Wednesday, March 22, 2006

Simpsons v. First Amendment

Have you seen this amazing survey. It compares the Americans' knowledge of the first amendment protections with knowledge of contemporary popular culture.

See how you would have done.

How many of the constitution's first amendment protections
can you name? [really do it, there are 5 according to the survey.]

How many of the members of the Simpson's immediate family can you name? [again there are 5.]

How many of the judges on American Idol can you name? [i got 0. i think there are 3.]

Here are some of their results:

Only one in four [Americans] could name more than one of the five freedoms it upholds but more than half could name at least two members of the cartoon family.

About one in five thought the right to own a pet was one of the freedoms.


Another finding from the poll, a telephone survey of 1,000 random adults with an error margin of 3%, was that 22% of Americans could name all five Simpson characters.

By comparison, just one [of the] 1,000 people [surveyed] could name all five First Amendment freedoms.

In case you were wondering, the simpsons are:
  • marge
  • bart
  • lisa
  • homer
  • maggie

The freedoms are generally accepted as:
  • speech
  • press
  • religion
  • assembly
  • the right to petition the government for redress of grievances
It should be noted that there is a machloket over how to count the exact protections. There are actually two religiously related protections: right to free exercise of religion and protection from the formation of a state religion (establishment clause). What exactly is considered a right, protection, and freedom is open to debate:

Jamin Raskin, professor of constitutional law at American University, told [the WSJ's carl bialik] that he considers the First Amendment to contain six rights: He treats free exercise of religion and the establishment clause separately. "It's clear as matter of constitutional doctrine that establishment doctrine and exercise clause are different thing," he told me. And Ted Widmer, director of Washington College's C. V. Starr Center for the Study of the American Experience, which conducted the college's George Washington study last year, says he wouldn't have named the freedom to petition for redress of grievances. "I don't think most historians know that one," he told me. "That one is pretty obscure. I wonder who the one guy in America was who they found who knew" all five freedoms.
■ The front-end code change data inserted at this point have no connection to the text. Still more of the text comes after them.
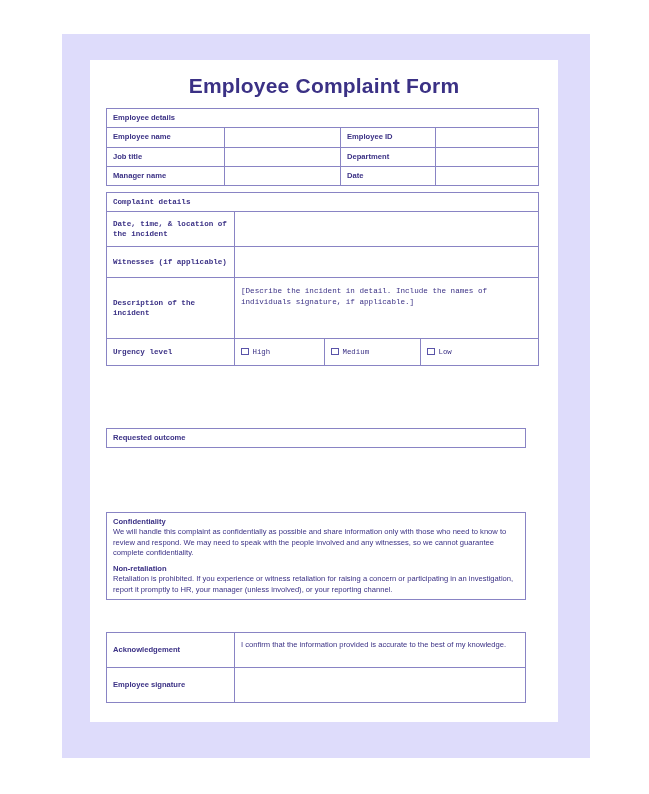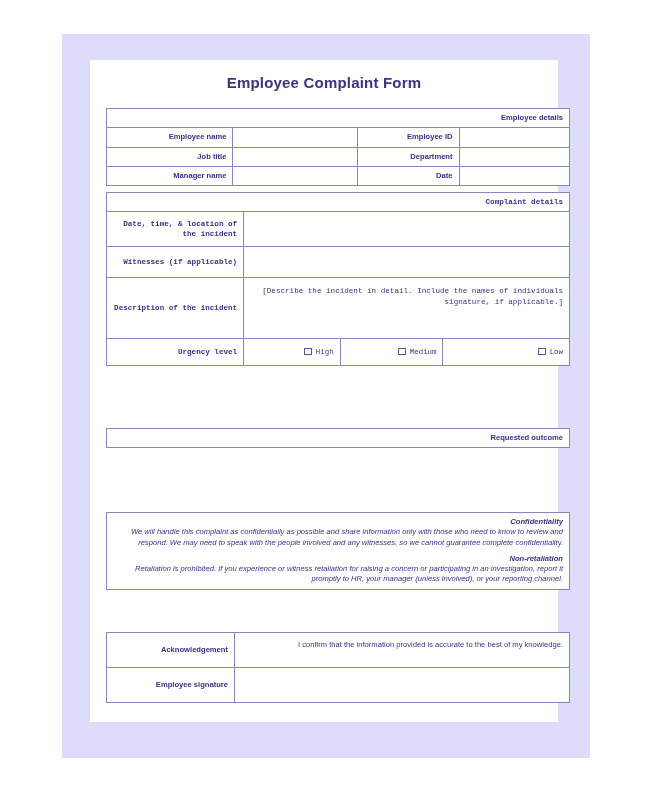"Employee Complaint Form" .title { font-size: 15px -> 21px }
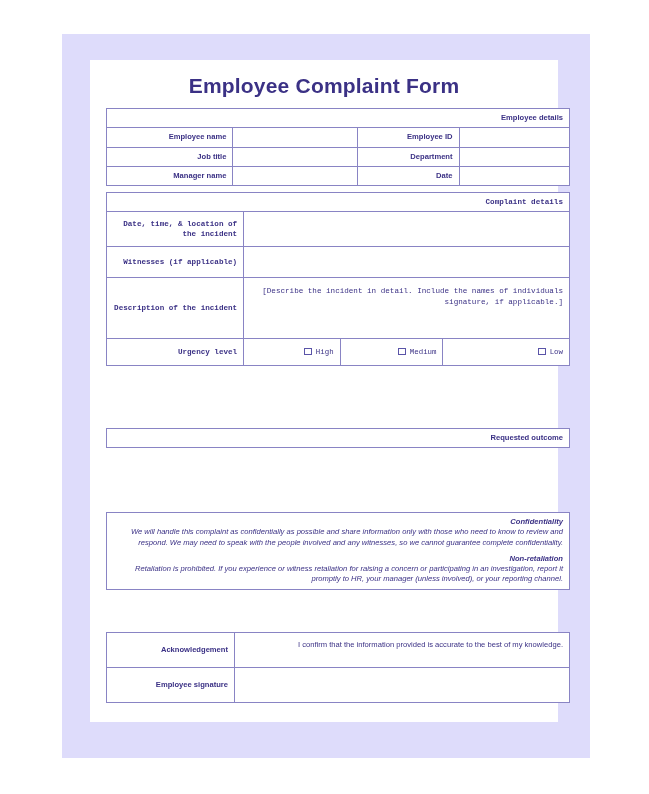"Employee details" table.tbl td, table.tbl th { text-align: right -> left }
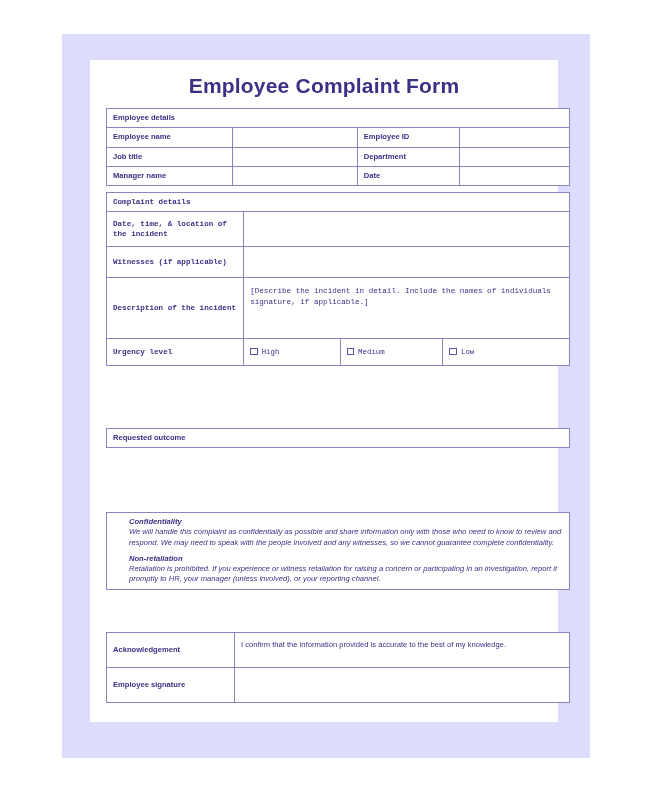"Requested outcome" table.tbl { width: 464px -> 420px }
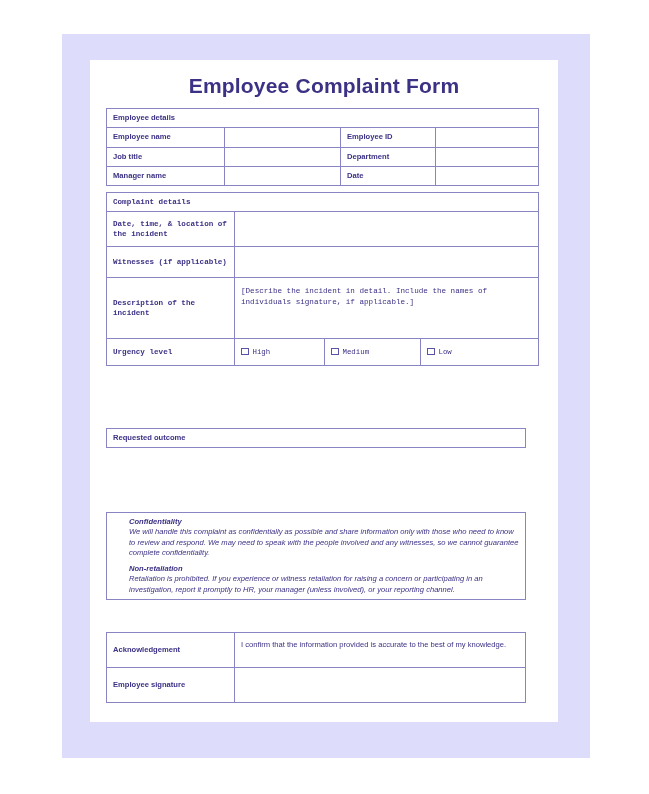"Confidentiality" .para { font-style: italic -> none; margin: 0 0 6px 16px -> 0 0 6px 0 }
At 3/22/2006 , Blogger BZ said...

Shit, I missed "petition the government for a redress of grievances", not because I didn't know about it, but because I counted the establishment clause and the free exercise clause separately, and stopped when I got to 5. I also got all 5 Simpsons (of course) and 2 of 3 American Idol judges (though I don't watch American Idol). I suck.

At 3/23/2006 , Blogger ZT said...

that's terrific result BZ.
though i got petitioning for redress i missed all the american idol judges. i knew there a simon something...

At 3/23/2006 , Blogger BZ said...

The question just asked for first names of the judges, so you got one! I got Simon something (who was a guest on tThe Simpsons) and Paula Abdul.

I knew that Paula Abdul was on American Idol, because I sometimes (for no good reason) refer to her song "Opposites Attract" when teaching electrostatics, and over the course of my (not so long) teaching career, the students' reactions have gone from "Oh, my older sister used to listen to her!" to "Who???" to "Paula Abdul from American Idol?".

At 3/23/2006 , Blogger ZT said...

i bet they'd be like "Ice Cube! isn't he that guy from law and order?"

At 3/23/2006 , Blogger Ruby K said...

I missed one of the American Idol judges, Randy whatever his name... but obviously the simpsons are much more important to me. Oh yeah, and the first amendment.